DATA UNDER STUDY =
_ _ _ _ _ _ _
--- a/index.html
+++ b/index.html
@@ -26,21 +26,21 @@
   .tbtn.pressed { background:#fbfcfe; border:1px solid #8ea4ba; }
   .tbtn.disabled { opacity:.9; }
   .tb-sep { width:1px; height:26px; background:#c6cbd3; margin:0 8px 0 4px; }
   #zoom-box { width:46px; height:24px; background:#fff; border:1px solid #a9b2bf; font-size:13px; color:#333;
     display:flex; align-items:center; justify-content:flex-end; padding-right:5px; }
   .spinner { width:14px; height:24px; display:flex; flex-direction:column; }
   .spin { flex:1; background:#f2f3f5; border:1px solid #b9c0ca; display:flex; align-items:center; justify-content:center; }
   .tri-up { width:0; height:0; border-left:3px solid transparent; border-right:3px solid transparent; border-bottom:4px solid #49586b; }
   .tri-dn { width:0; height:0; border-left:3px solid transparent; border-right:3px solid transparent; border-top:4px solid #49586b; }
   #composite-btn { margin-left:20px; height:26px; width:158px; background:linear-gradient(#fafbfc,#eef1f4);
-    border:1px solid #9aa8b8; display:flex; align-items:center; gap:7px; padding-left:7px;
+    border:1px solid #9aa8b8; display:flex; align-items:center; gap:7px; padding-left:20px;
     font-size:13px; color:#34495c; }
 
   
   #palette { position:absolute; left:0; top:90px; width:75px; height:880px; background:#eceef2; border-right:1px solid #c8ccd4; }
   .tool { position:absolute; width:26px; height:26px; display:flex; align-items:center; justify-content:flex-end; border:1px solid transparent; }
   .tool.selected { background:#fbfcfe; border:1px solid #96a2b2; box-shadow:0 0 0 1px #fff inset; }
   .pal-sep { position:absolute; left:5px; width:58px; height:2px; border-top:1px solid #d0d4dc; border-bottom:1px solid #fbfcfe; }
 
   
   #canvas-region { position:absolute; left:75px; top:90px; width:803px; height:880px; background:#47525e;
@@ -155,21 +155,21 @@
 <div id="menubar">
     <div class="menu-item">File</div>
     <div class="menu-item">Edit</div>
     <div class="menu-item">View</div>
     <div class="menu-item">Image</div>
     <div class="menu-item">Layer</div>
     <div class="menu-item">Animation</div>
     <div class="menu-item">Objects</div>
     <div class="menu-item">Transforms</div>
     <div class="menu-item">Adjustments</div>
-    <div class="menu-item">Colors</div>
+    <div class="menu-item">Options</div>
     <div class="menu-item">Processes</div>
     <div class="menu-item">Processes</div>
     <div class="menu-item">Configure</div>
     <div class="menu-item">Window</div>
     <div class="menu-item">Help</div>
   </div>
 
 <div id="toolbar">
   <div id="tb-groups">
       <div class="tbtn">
_ _ _ _ _ _ _
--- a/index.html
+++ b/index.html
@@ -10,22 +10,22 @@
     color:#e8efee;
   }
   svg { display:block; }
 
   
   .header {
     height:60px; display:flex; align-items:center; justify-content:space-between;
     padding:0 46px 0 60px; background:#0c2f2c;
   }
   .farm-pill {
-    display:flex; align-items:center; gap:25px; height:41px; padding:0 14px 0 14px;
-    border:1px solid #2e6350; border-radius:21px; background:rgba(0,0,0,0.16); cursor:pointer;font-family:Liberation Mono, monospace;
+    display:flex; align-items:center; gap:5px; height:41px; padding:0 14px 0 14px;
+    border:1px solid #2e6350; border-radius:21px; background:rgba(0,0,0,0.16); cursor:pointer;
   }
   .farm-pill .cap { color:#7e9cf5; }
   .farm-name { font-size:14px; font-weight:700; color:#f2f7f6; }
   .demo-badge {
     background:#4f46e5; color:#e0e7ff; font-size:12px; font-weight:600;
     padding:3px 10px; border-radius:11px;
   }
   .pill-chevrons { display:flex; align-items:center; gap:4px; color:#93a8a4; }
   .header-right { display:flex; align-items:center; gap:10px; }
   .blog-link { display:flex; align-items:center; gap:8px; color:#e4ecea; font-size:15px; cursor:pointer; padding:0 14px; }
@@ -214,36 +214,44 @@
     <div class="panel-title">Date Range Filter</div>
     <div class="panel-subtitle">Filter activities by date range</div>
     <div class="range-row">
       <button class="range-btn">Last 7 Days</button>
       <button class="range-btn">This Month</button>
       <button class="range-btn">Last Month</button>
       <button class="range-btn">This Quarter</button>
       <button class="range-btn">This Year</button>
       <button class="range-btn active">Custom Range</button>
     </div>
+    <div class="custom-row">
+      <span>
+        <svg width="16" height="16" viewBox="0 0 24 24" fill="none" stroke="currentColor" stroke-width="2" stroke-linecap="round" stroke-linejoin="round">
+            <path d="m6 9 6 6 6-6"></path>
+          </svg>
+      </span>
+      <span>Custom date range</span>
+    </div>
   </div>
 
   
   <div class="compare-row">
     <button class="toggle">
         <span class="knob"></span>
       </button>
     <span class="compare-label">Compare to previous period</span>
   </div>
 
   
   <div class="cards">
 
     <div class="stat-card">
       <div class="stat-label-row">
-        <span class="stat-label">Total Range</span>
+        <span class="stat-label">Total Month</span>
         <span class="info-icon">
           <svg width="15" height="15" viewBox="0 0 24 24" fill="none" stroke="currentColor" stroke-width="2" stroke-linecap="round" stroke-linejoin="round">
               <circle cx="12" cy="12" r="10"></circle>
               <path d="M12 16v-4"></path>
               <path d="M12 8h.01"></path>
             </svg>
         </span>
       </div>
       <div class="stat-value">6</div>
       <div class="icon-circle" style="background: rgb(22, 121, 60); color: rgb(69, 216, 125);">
_ _ _ _ _ _ _
TASK REQUIREMENTS =
Retype exactly the lines of the data above that fall between the line with "height:60px; display:flex; align-items:center;" and the line with "padding:3px 10px; border-radius:11px;", inclusive, and add nothing.

ANSWER TO THIS TASK =
     height:60px; display:flex; align-items:center; justify-content:space-between;
     padding:0 46px 0 60px; background:#0c2f2c;
   }
   .farm-pill {
-    display:flex; align-items:center; gap:25px; height:41px; padding:0 14px 0 14px;
-    border:1px solid #2e6350; border-radius:21px; background:rgba(0,0,0,0.16); cursor:pointer;font-family:Liberation Mono, monospace;
+    display:flex; align-items:center; gap:5px; height:41px; padding:0 14px 0 14px;
+    border:1px solid #2e6350; border-radius:21px; background:rgba(0,0,0,0.16); cursor:pointer;
   }
   .farm-pill .cap { color:#7e9cf5; }
   .farm-name { font-size:14px; font-weight:700; color:#f2f7f6; }
   .demo-badge {
     background:#4f46e5; color:#e0e7ff; font-size:12px; font-weight:600;
     padding:3px 10px; border-radius:11px;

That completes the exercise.